Batch Matrix Multiplication using CuBLAS

darshancganji12 · February 1, 2021, 1:26pm

Hi Nvidia Team,

Actually, I am working on registering a Plugin for an Operator(Einsum) which is not currently supported in TensorRT. So, instead of implementing a CUDA Kernel, I want to use the CuBLAS Library for Batch Matrix Multiplication.

The Equations I want to implement is(from Einsum Operator):
“ntg, ncg → nct” and " nct, ncp-> ntp"(for Batch Matrix Multiplication)

Info about Einsum op: https://github.com/onnx/onnx/blob/master/docs/Operators.md#Einsum

I needed a guidance in using CuBLAS Library for Batched Matrix Multiplication for the above two Ops.

I am referring to the Available references(cuBLAS :: CUDA Toolkit Documentation, https://developer.nvidia.com/blog/cublas-strided-batched-matrix-multiply/), but I am not getting how to use it for the above Equations.

Can you please assist me for the same?

Thanks in Advance,
Darshan C G

darshancganji12 · February 2, 2021, 7:06am

Looking forward to the reply.

Thanks

alexandre.felipe · February 12, 2021, 9:37am

Hi @darshancganji12 , I am not from Nvidia Team, but it seems we are interested in solving the same problem and have complementary backgrounds.

Check this issue, there I show the implementation of Batch Matrix Multiplication using gemmStridedBatched
Batched matrix multiplication copying the input data(CUDA) · Issue #52111 · pytorch/pytorch (github.com)

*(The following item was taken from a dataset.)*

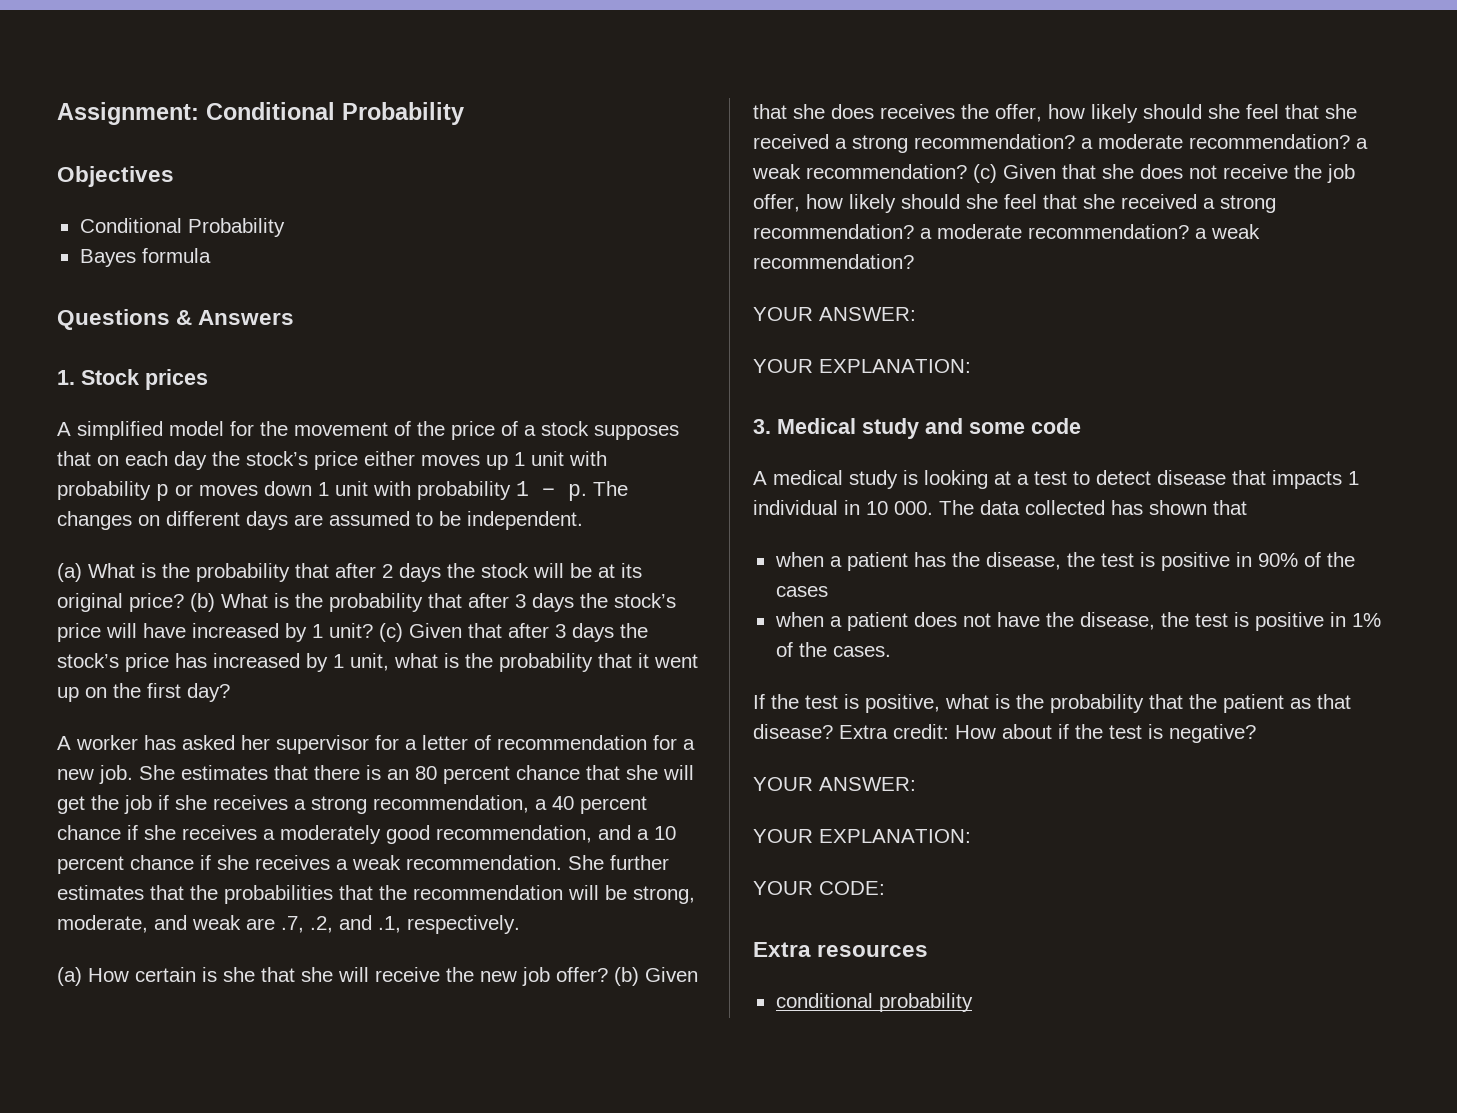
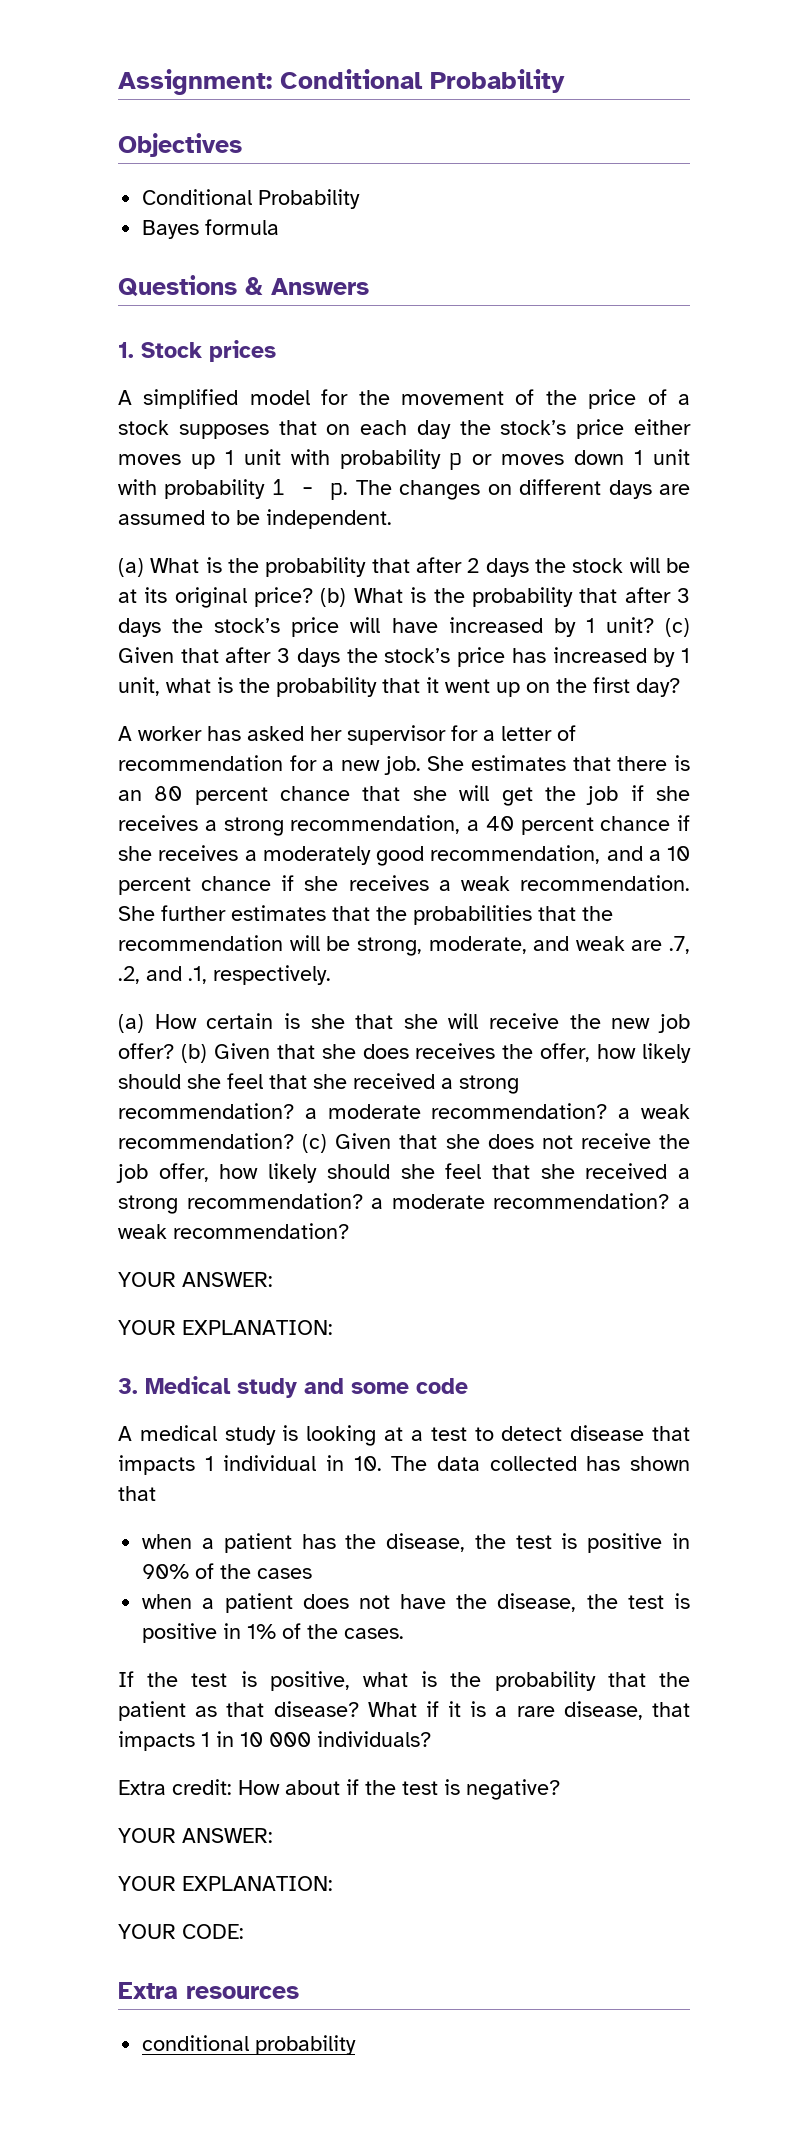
[866,501,933,515] 10 000. -> [353,1456,382,1471] 10.
(833, 731) none -> [367,1701,690,1720] [118,1731,431,1751] What if it is a rare disease, that impacts 1 in 10 000 individuals? //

(1) your ntg, ncg->nct is X2 * X1’, the nct, ncp-> ntp is X2’ * X1

Thus what you need to do is

ntg, ncg->nct use A=X2 and for B=X1 in gemmStridedBatched and pass transA=false, transB=true.

nct, ncp-> ntp use A=X1 and for B=X2 in gemmStridedBatched and pass transA=true, transB=false.

(1) You can verify that claim with

import torch;
X1 = torch.randn(10, 10, 10);
X2 = torch.randn(10, 10, 10);
R1 = torch.einsum('ntg, ncg -> nct', X1, X2)
R2 = torch.einsum('nct, ncp -> ntp', X1, X2)
assert(torch.allclose(R1, torch.bmm(X2, X1.transpose(1,2))))
assert(torch.allclose(R2, torch.bmm(X1.transpose(1,2), X2)))

darshancganji12 · February 17, 2021, 6:47am

Hi @alexandre.felipe,

Thank you very much for your kind response. This is a great Help from yourside.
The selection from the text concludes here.